We ran the whole pipeline on a real, third-party, generic-heavy crate with a real unit suite
(regex-syntax 0.8.11, vendored + sha-pinned; see
tests/scale_regex_syntax.sh) to answer what does this actually buy? The results are stated, not
spun:
- It builds a real crate with no compiler crash (1448 monomorphized functions fingerprinted), and the same-commit double-build is byte-identical there too.
- Selection is sound at scale. For two real behavioral edits, the harness computes the
ground-truth failing set (by running the real suite), then confirms
sdiff selectchose a superset — every truly-failing test is selected, including one edit whose failures span two modules. - Precision is modest on a tightly-coupled crate. A single-function change selects ~54% of tests
on average (~46% savings), with a hard 51% floor of tests that always run because their call
graph crosses a
dyn/fn-pointer edge. - The economics are honest: on this fast unit suite, per-build fingerprinting overhead (~1.0 s) exceeds running the entire suite (~0.6 s). RTS pays off only when test execution time dominates compile time (slow/integration/IO suites) — not a fast pure-CPU unit suite.

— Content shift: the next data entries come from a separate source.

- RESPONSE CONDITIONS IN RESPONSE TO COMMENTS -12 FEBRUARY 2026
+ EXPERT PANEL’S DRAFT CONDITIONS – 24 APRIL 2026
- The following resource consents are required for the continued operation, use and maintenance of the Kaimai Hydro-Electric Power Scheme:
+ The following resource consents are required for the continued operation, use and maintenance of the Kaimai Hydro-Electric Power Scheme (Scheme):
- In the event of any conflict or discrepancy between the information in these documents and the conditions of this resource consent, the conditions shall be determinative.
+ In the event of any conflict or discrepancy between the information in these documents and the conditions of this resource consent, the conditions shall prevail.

A codegen-backend shim registers itself via -Zcodegen-backend, and in codegen_crate it clones each
function's pre-optimization monomorphized MIR (before the mono collector steals it), region-erases +
span/name-canonicalizes it, and stable-hashes it — folding in the instance's type-argument
type_id_hash — into a 128-bit fingerprint, then delegates real codegen to LLVM so a binary is still
produced. Per-#[test] reachability is a BFS over the monomorphized call graph. The mechanism (stable
hashing of region-erased MIR, the codegen-backend seam, the call-graph worklist) is borrowed from
rustc internals, rustowl, and
cuda-oxide; the new work is cross-build stability engineering
and the sound RTS argument. Full detail in docs/design.md.

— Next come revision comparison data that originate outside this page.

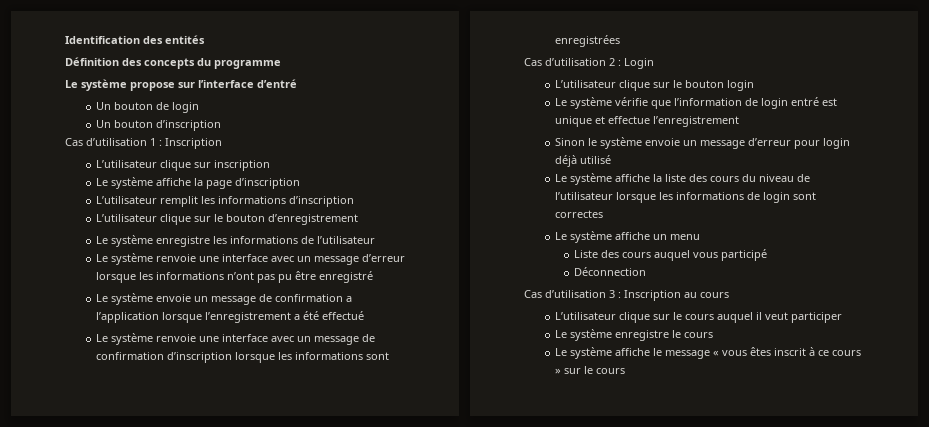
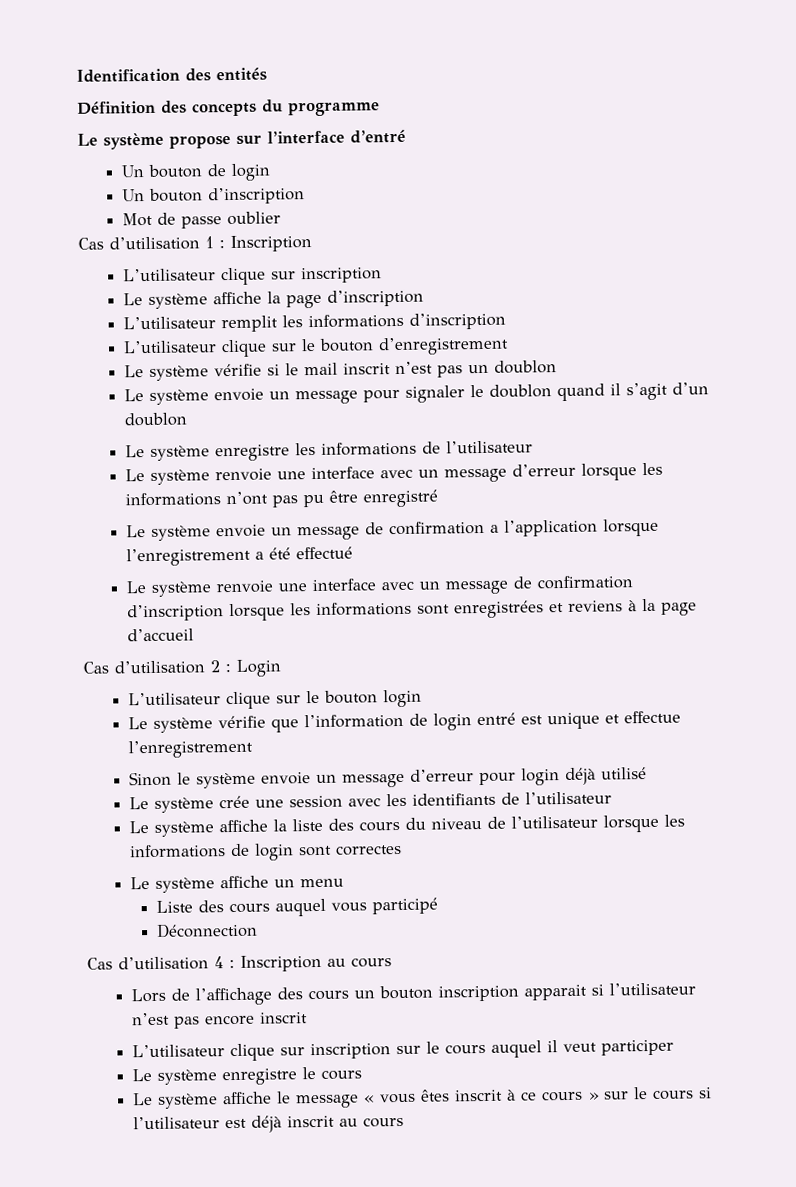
+ Mot de passe oublier
+ Le système vérifie si le mail inscrit n’est pas un doublon
+ Le système envoie un message pour signaler le doublon quand il s’agit d’un doublon
- Le système renvoie une interface avec un message de confirmation d’inscription lorsque les informations sont enregistrées
+ Le système renvoie une interface avec un message de confirmation d’inscription lorsque les informations sont enregistrées et reviens à la page d’accueil
+ Le système crée une session avec les identifiants de l’utilisateur
- Cas d’utilisation 3 : Inscription au cours
+ Cas d’utilisation 4 : Inscription au cours
- L’utilisateur clique sur le cours auquel il veut participer
+ Lors de l’affichage des cours un bouton inscription apparait si l’utilisateur n’est pas encore inscrit
+ L’utilisateur clique sur inscription sur le cours auquel il veut participer
- Le système affiche le message « vous êtes inscrit à ce cours » sur le cours
+ Le système affiche le message « vous êtes inscrit à ce cours » sur le cours si l’utilisateur est déjà inscrit au cours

sdiff diff <A> <B> # set-diff two fingerprint indexes (file or shard dir)
sdiff select <A> <B> <HEAD.reach> [--test-prefix P] # print the minimal set of tests to run
sdiff --help | --version
Exit codes are a CI contract: diff exits 0 iff the delta is empty AND config matches AND the set is
complete (1 otherwise); select exits 0 for RUN NONE (a safe skip) and 1 when there is work; exit 2 is
a usage/load error. sdiff-core is rustc_private-free and builds on host stable.
crates/
sdiff-core/ index format + delta engine + test selection (pure Rust, host-testable)
sdiff/ the `sdiff` CLI
sdiff-driver/ rustc codegen-backend shim (container-only; computes fingerprints from MIR)
docs/
spec.md the hardened source of truth (what / why / the honest boundary)
design.md how it works (components, data flow, borrowed-technique adaptation)
prior-art.md prior art, how we differ, and the full measured-limitations list
fixtures/ demo crates + fixture variants + the vendored scale-measurement crate
tests/ the container gates + host-side scripts (all wired into CI)
DEMO.md the four-act walkthrough
- docs/spec.md — the source of truth: what it is, the hardened claim, the boundary.
- docs/design.md — architecture and mechanism.
- docs/prior-art.md — prior art, how we differ, and every measured limitation.
- DEMO.md — the live four-act demo.
- CONTRIBUTING.md — the discipline this project runs on (every correctness test ships a must-fail negative control), the dev-container loop, and what's in/out of scope.
Dual-licensed under either of MIT or Apache-2.0, at your option.